Considering the talent involved, Blood Tide is a total disappointment. The film follows the emergence of a legendary sea monster after an unethical treasure hunter dynamites the wall that held it in its den for thousands of years. (Why didn't it starve to death?)The acting is truly abysmal. James Earl Jones spends most of his time muttering quotes from Othello, while Jose Ferrer spends his time translating for the other Greek characters. (The film has no subtitles, even in scenes where all the characters speak Greek.) The supporting cast is completely useless, with terrible line deliveries. This is especially true of the virginal heroine.The gore is extremely limited, and the monster is only seen very briefly. There is a rather interesting hint that the monster molests the women sacrificed to it, but this is never explored.
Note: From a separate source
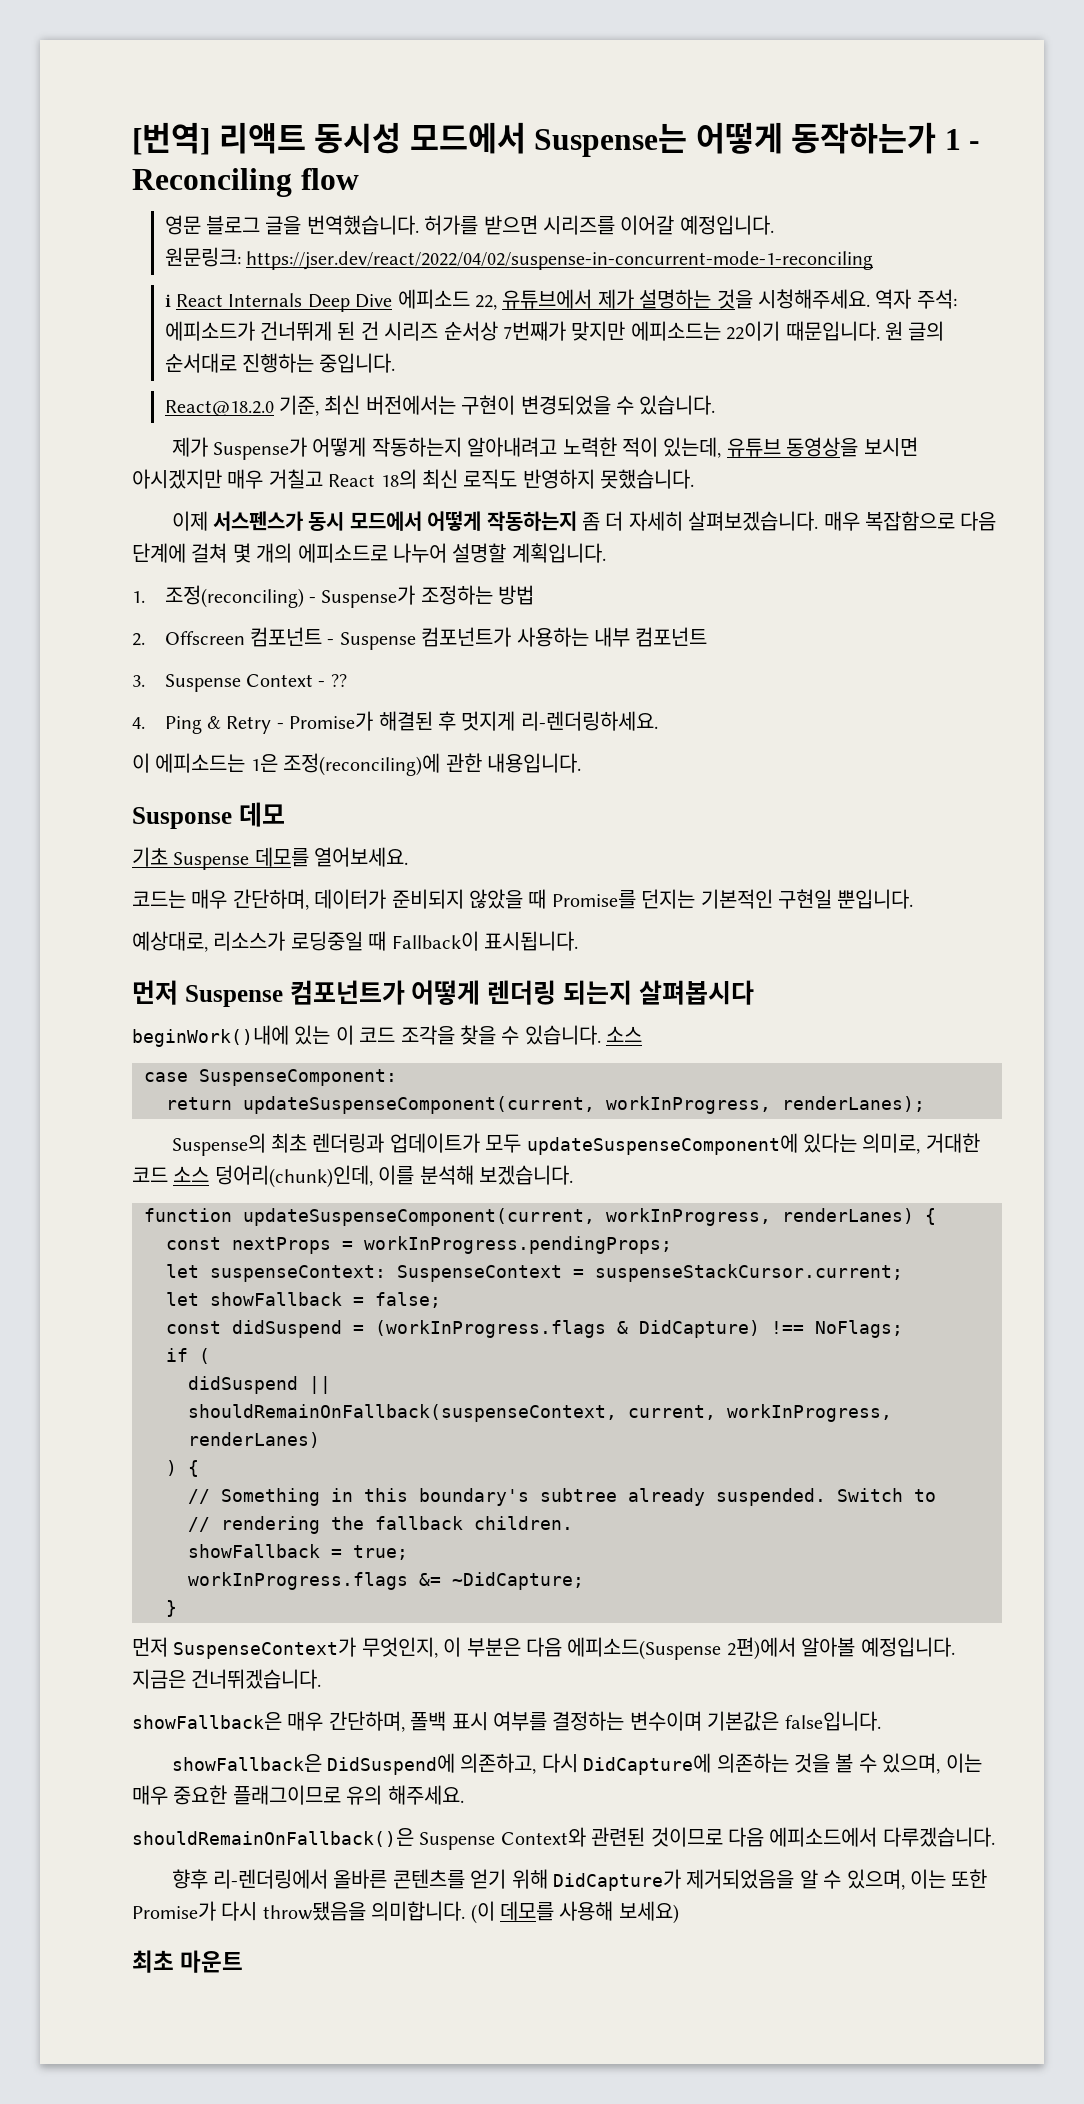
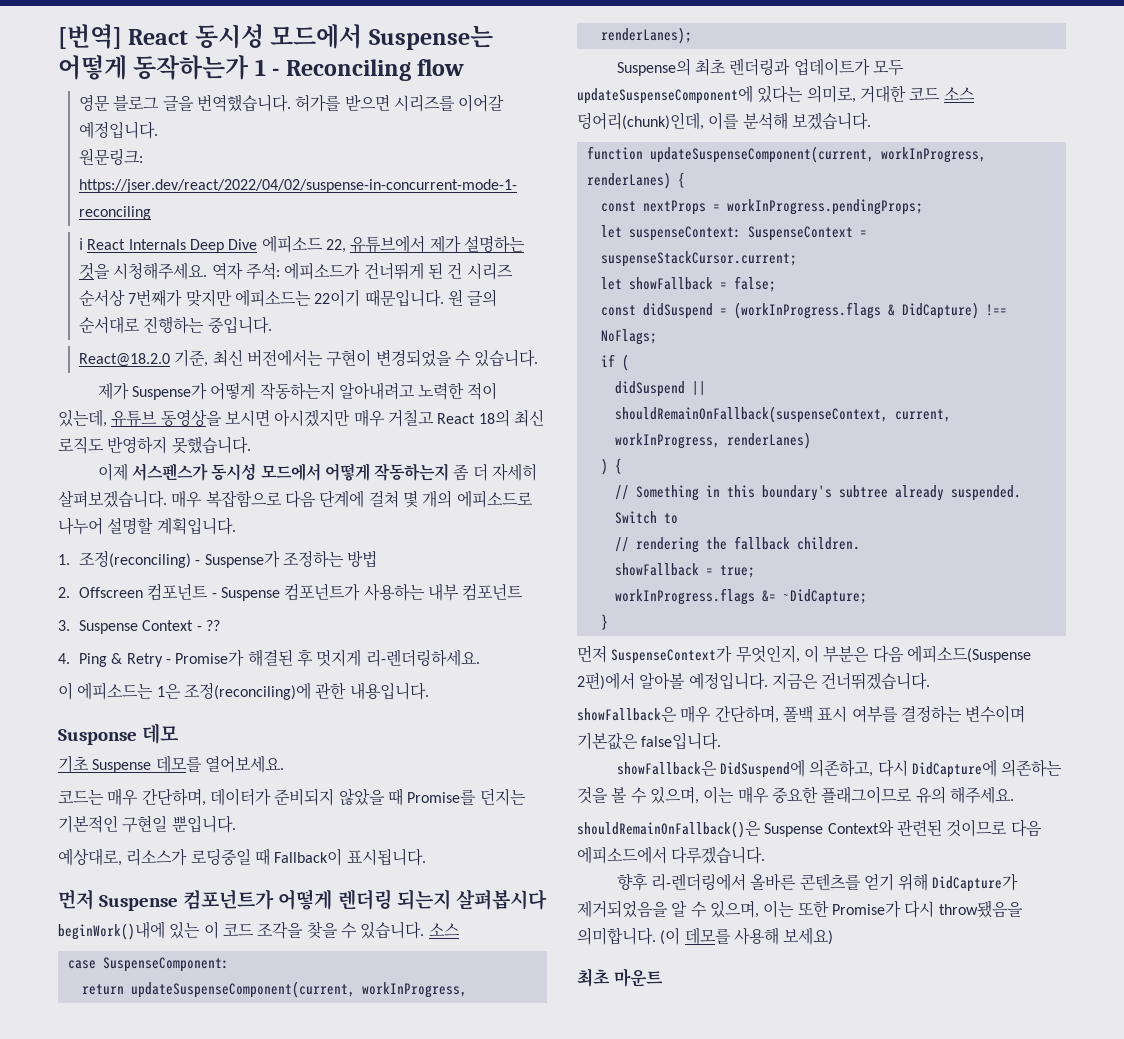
- [번역] 리액트 동시성 모드에서 Suspense는 어떻게 동작하는가 1 - Reconciling flow
+ [번역] React 동시성 모드에서 Suspense는 어떻게 동작하는가 1 - Reconciling flow
- 이제 서스펜스가 동시 모드에서 어떻게 작동하는지 좀 더 자세히 살펴보겠습니다.
+ 이제 서스펜스가 동시성 모드에서 어떻게 작동하는지 좀 더 자세히 살펴보겠습니다.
In the hands of a more talented director such as David Cronenberg, it might have been interesting.

More
Vomitron_G
1982/10/01

Can anyone believe I was actually looking forward to seeing this one? No? Well, me neither. It must have been the combination of James Earl Jones and a demon Fish-creature in a Greek movie. And God knows I wanted to like this one, but it's just a slightly abominable movie. Quite tedious too, on several occasions. But still, it wasn't a total waste for me. At least it's got that authentic, gritty shot-on-real-film look, instead of that cheap SOV-look nowadays. The opening-scene was very promising. It almost had me convinced this was going to be a good, obscure, creepy horror-flick set on some eerie Greek islands. The musical score also was pretty captivating and re-newed my interest in the movie every time it came on (it sorta felt like an early Carpenter synthesizer-score on acid , sometimes cheesy, sometimes plain weird). It also has creepy nuns and a gorgeous looking leading lady (Mary Louise Weller). Some blond bimbo's ripped apart torso and limbs are found on a beach. And the Sea Creature is shown in very brief but promising flashes in two scenes of the movie... But in the end, we don't get to see anything more from it. Just when it's about to rise out of the water, it gets blown to pieces. Damn, what a let-down! OK, so I did mention some good things there, didn't I? Well that's only about 20% of the movie. The rest is totally boring, uneventful ugly-looking crap. James Earl Jones is just laughable in this one, citing Shakespeare and ripping open water-melons with his bare hands... To me, it wasn't a total waste of time perhaps (don't really remember why, frankly), but I can imagine to others it will be.